MCI, too, is shifting its marketing to try to win business customers away from AT&T.; Its goal is 10% to 15% of the market--worth $5 billion to $7.5 billion in revenue--which would double or triple the size of MCI.

Do such goals stand a chance against $35-billion (revenue) AT&T;, 10 times the size of either of its rivals? Maybe they do. The truth about long-distance, obscured by AT&T;’s landslide in the public poll, is that the business is becoming a free-for-all. The regional Bell companies Nynex and Ameritech are now petitioning to get into it. It is a business in which rates undoubtedly will come down more in the future than they have to date, where data transmission is expanding an already huge market and where competition is pushing the contenders to produce a better telephone system technologically.

Most hopeful of all for AT&T;’s chief rivals, however, is the fact that they are in the race--while larger companies are not--because of the drive and ingenuity of two individuals.

Chiefs Who Make a Difference

The first and better known is MCI Chairman William G. McGowan, the 59-year-old financial man (he has a Harvard MBA) who harried AT&T; in the courts and in the field over almost two decades and created a company with $2.5 billion in revenue. Last year, McGowan gained financial security for MCI by selling 16.6% of its stock to IBM. But MCI’s real security is in the competitiveness of Bill McGowan.

The other driving force is Paul Henson, the 60-year-old chairman of Kansas City, Mo.-based United Telecommunications. Henson is a Nebraska-born, University of Nebraska-educated engineer who saw the future of telecommunications in the new technology of fiber optics and committed his $3-billion (revenue) independent telephone company to developing it--at a potential cost of $2 billion.

Fiber optics?

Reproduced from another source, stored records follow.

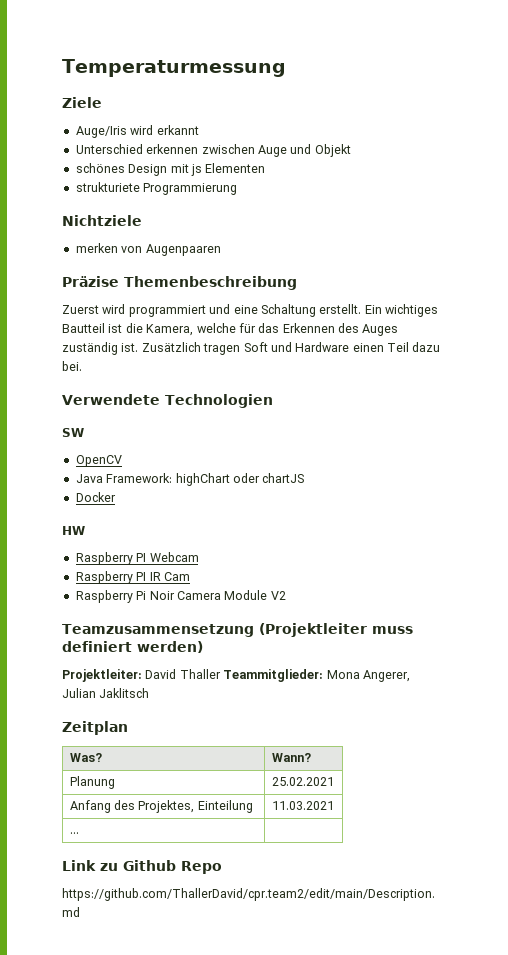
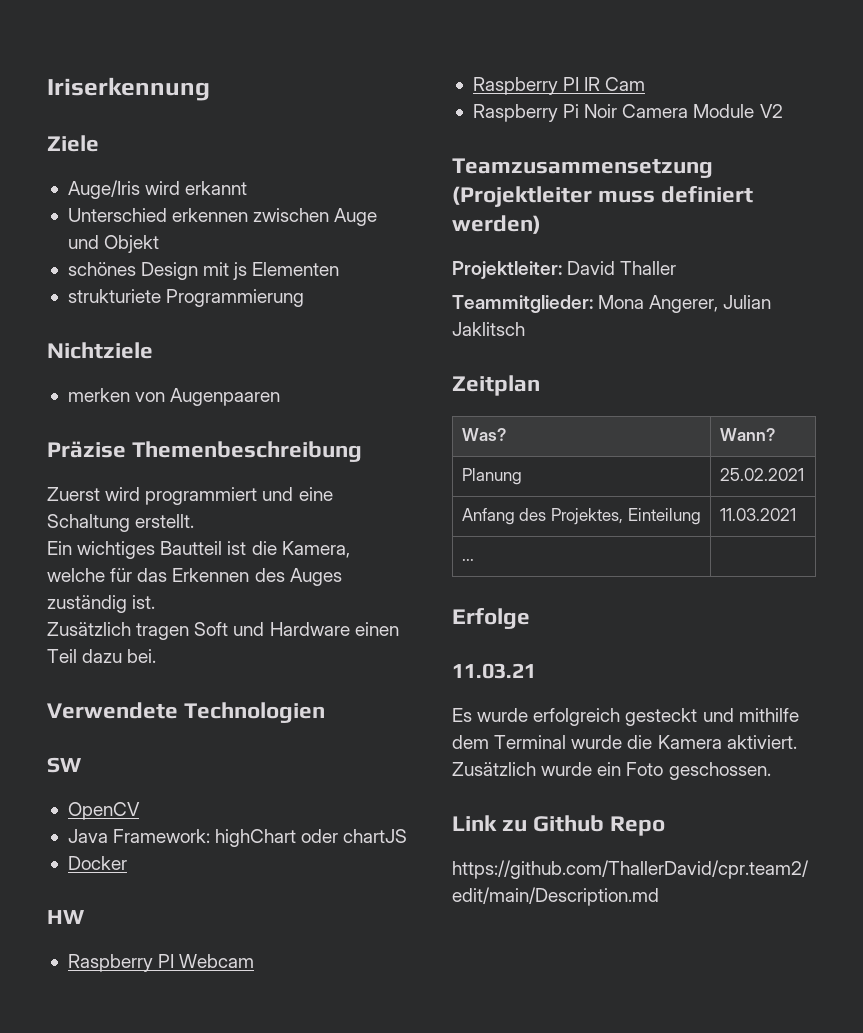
[62,59,286,77] Temperaturmessung -> [47,77,210,101] Iriserkennung
(362, 309) none -> (195, 521) //
(139, 347) none -> (156, 602) //
(221, 674) none -> (677, 268) //
(79, 833) none -> [452,608,530,629] [452,663,536,679] [452,708,799,726] [452,735,797,749] [452,762,771,780] // Erfolge // 11.03.21 // Es wurde erfolgreich gesteckt und mithilfe dem Terminal wurde die Kamera aktiviert. Zusätzlich wurde ein Foto geschossen.

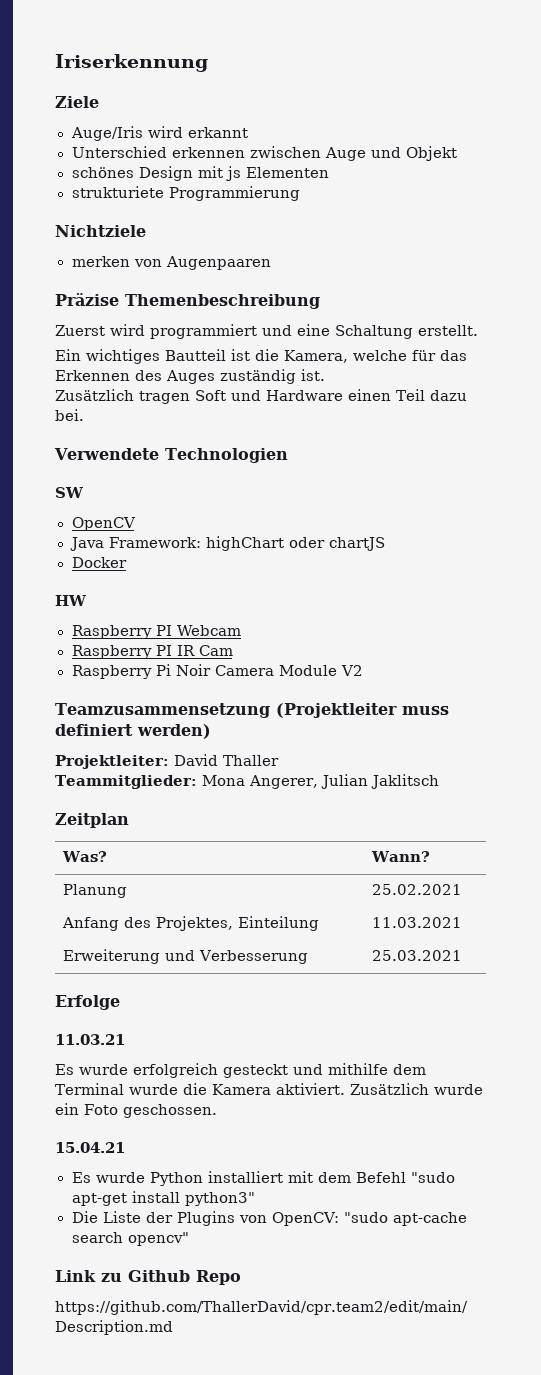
[461,558,474,561] ... | -> [62,949,308,964] [371,950,462,961] Erweiterung und Verbesserung | 25.03.2021
(771, 771) none -> [55,1142,125,1153] [71,1171,455,1186] [71,1191,255,1206] [71,1211,468,1226] [71,1232,189,1246] // 15.04.21 // Es wurde Python installiert mit dem Befehl "sudo apt-get install python3" // Die Liste der Plugins von OpenCV: "sudo apt-cache search opencv"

It’s a replacement for, and improvement upon, copper wire. In fiber optics, pulses of light travel through hair-thin glass at the speed of light, transmitting a digital code that is reassembled into voice or left in digital form at the end of the line. Fiber is ideal for computer-to-computer transmission of data and so cost-effective that it has the potential of reducing long-distance charges by 50%.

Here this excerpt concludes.